Researchers have a new lead on why HIV has been so hard to cure, and a potential new strategy for driving the virus from one of its last major hiding places in the body.
Patients can live for decades with HIV infection as long as they take antiviral drugs that stop the virus from making copies of itself, known as replicating.
But the virus is never gone. It lies dormant in a part of the immune system called resting memory T cells, making it basically invisible to the body’s defenses.
However, “as soon as patients stop taking the drugs, the virus comes out of this latent state and starts replicating again,” said Johns Hopkins University HIV researcher Robert Siliciano. “That’s why you can’t cure anybody with the drugs.”
Doctors have hoped if they can decloak the virus while the patient is taking antivirals, the body’s own defenses would spot the infected cells and destroy them, and the drugs could keep the virus from spreading.
But so far that hasn’t worked.
One reason, Siliciano and colleagues write in the journal "Nature" the virus that comes out of hiding looks different than the one that caused the infection.
Master of disguise
HIV is a master of disguise, like a spy on the run. Secret agents can change their coat and color their hair, then they might duck into a closet until the coast is clear.
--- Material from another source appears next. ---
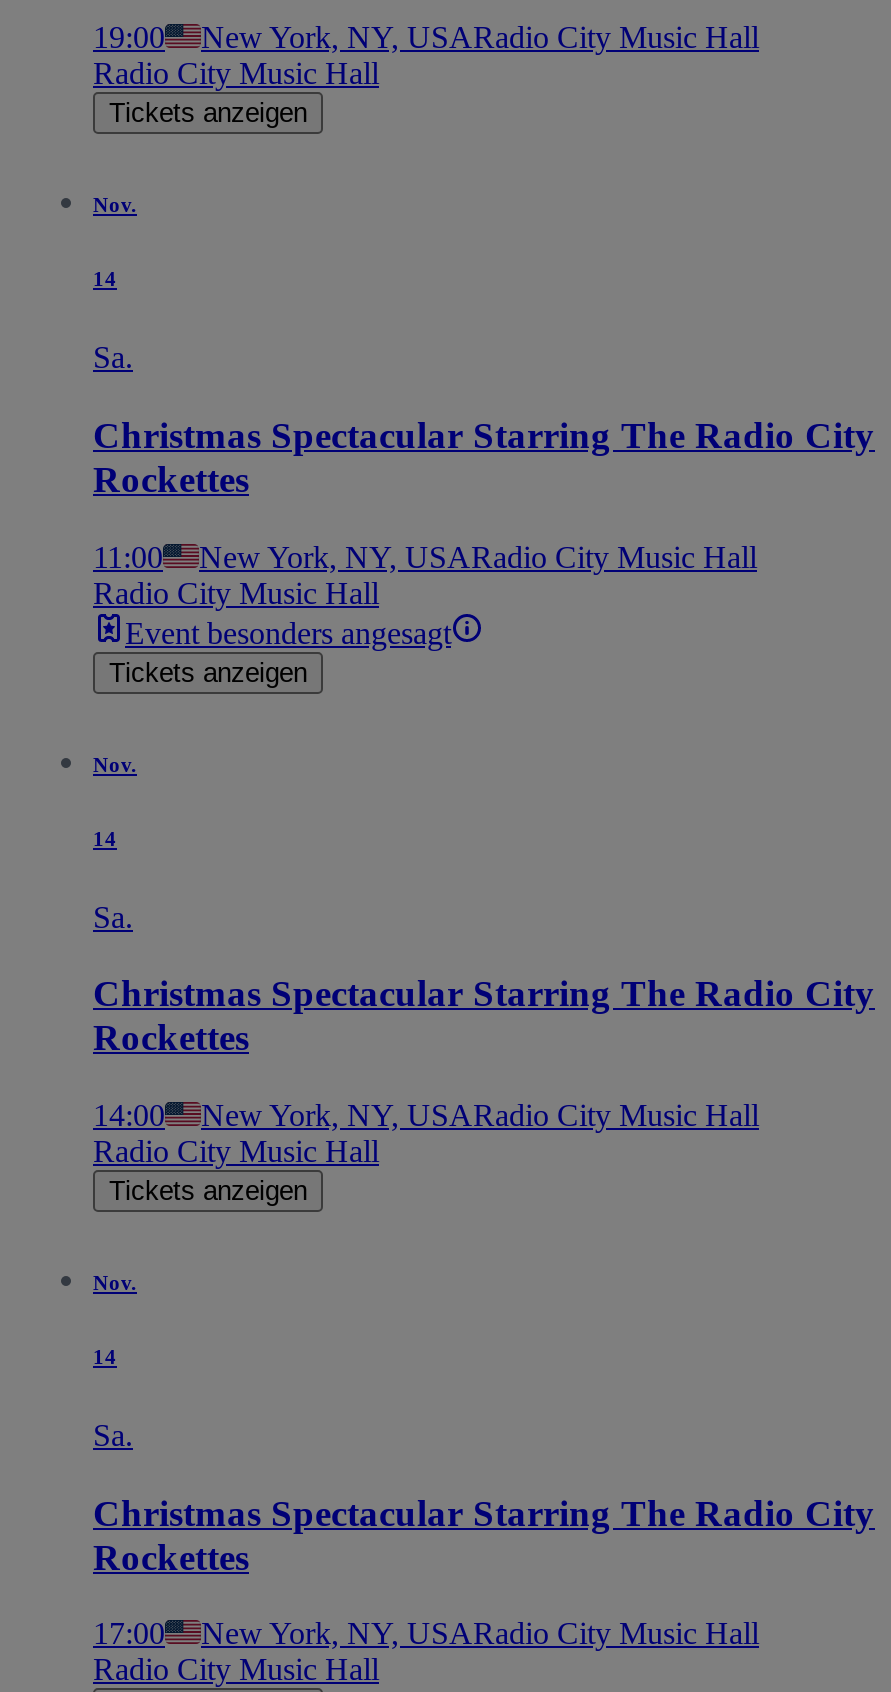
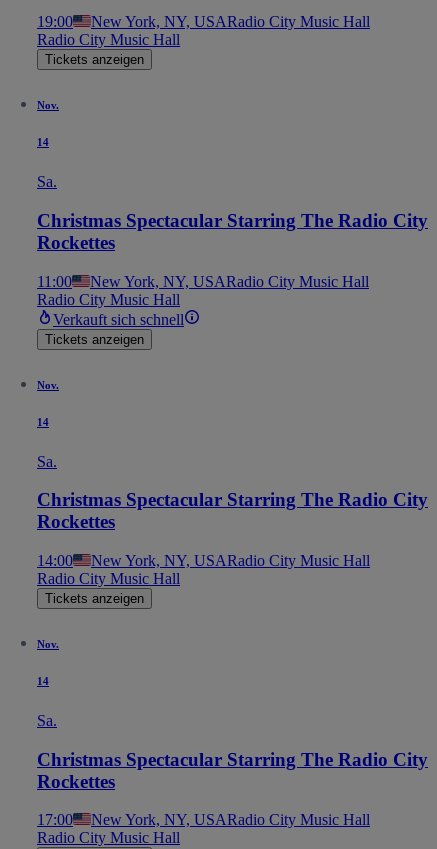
- Event besonders angesagt
+ Verkauft sich schnell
Likewise, HIV is constantly mutating to evade the immune system. That's where the drugs come in. If the virus fools the germ hunters, called killer T cells, the antiviral drugs can still kill it. Except for the altered virus that has gone into hiding in the memory T cells.
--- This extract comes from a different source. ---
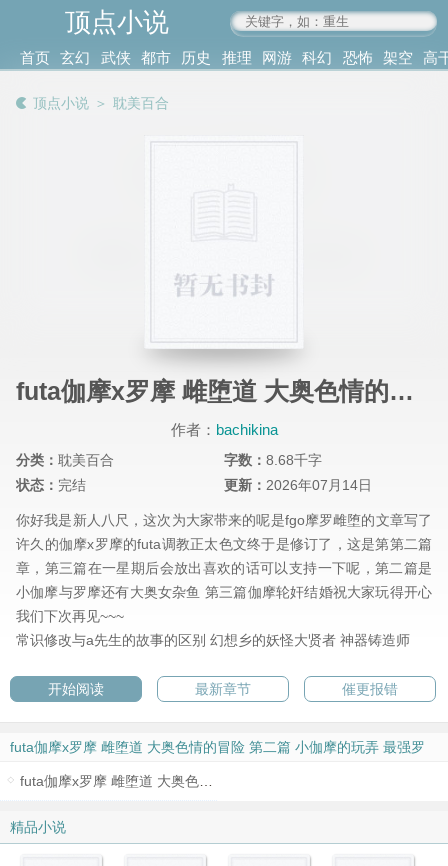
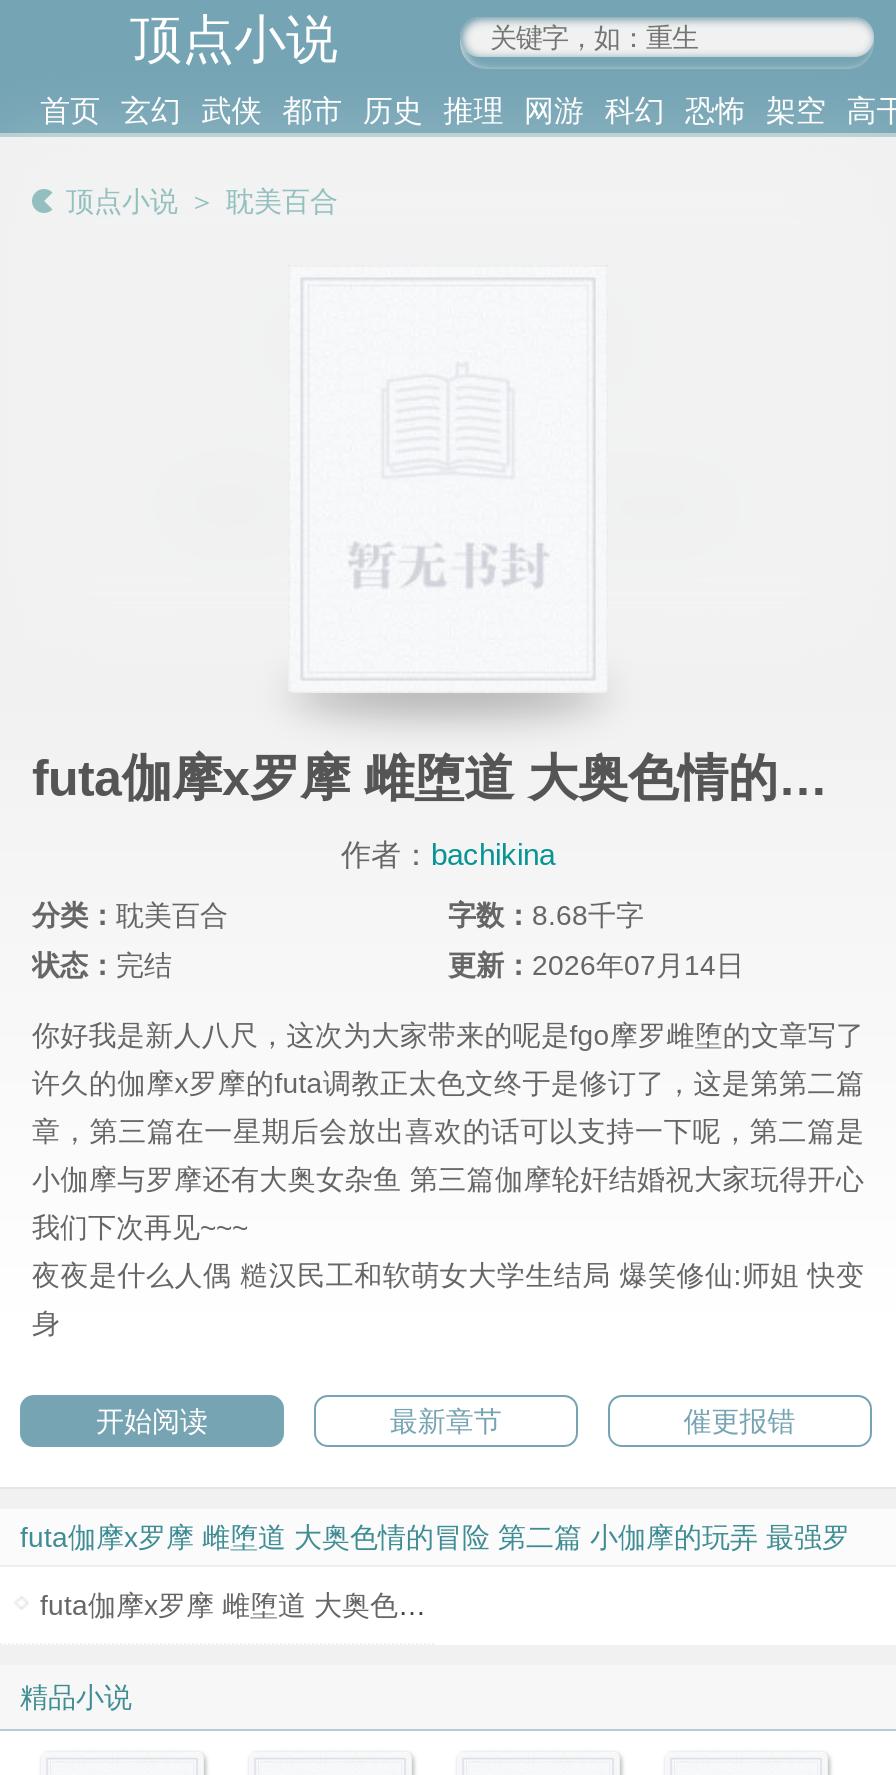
- 常识修改与a先生的故事的区别 幻想乡的妖怪大贤者 神器铸造师
+ 夜夜是什么人偶 糙汉民工和软萌女大学生结局 爆笑修仙:师姐 快变
+ 身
The new study found that when the virus comes out of hiding, nearly all of it is mutated -- still wearing a disguise that most of the killer T cells don’t recognize.
Most, but not all, and that's the key.
“Other cells see different parts of virus that have not mutated. Those cells can still be effective,” Siliciano said. There are fewer of them, and “they have to be stimulated in right way, but once they’re stimulated, they can recognize and eliminate those infected cells.”
Spot the shoes
Like training spy hunters to spot the secret agent’s shoes, Siliciano showed this smaller group of killer T cells a piece of the virus that had not changed. That stimulated them to find and kill most of the infected memory T cells.
It’s good news, but it’s too soon to celebrate, Siliciano cautions.
“Whether it would kill enough of them to allow a patient to go off treatment and not have the virus come back, we don’t know,” he said.
National Institute of Allergy and Infectious Disease Director Anthony Fauci agrees. While the research shows a promising route to boost the body’s ability to tamp down the infection, he said, “I think it’s far too premature to be thinking that this a major step towards a cure, because getting a cure for HIV is going to be a very complicated, difficult thing that might not even be attainable,” he said.
Still, according to virologist David Margolis at the University of North Carolina at Chapel Hill, who was not involved in the research, it’s a brighter assessment than a study Siliciano published just a few years ago.
“It painted a darker picture, like it would be very hard or impossible to get rid of latently infected cells,” Margolis said. According to the new research, he added, “it does look pretty straightforward to think of ways that we could re-target the immune response to clear that virus.”
Siliciano said researchers may be able to develop a vaccine that would stimulate the killer T cells. Patients on antivirals would get the vaccine and then a drug to wake the sleeping virus.
Half the battle
But everyone agrees there are major hurdles to clear before scientists can talk about a cure for HIV.
“Half the battle is killing the cells once you turn the virus back on,” Siliciano said. “Probably the harder part is actually just turning the virus back on. We still are looking for ways to do that.”
Diagnosing HIV earlier might also be a factor.
The study found that when patients started treatment within a few weeks of infection, almost none of the virus that went into hiding had mutated into an unrecognizable form.
For those patients, he said, “it may be easier to eliminate infected cells once you reverse latency.”
“It’s clear for a number of reasons that the earlier patients starts treatment, the better,” he noted.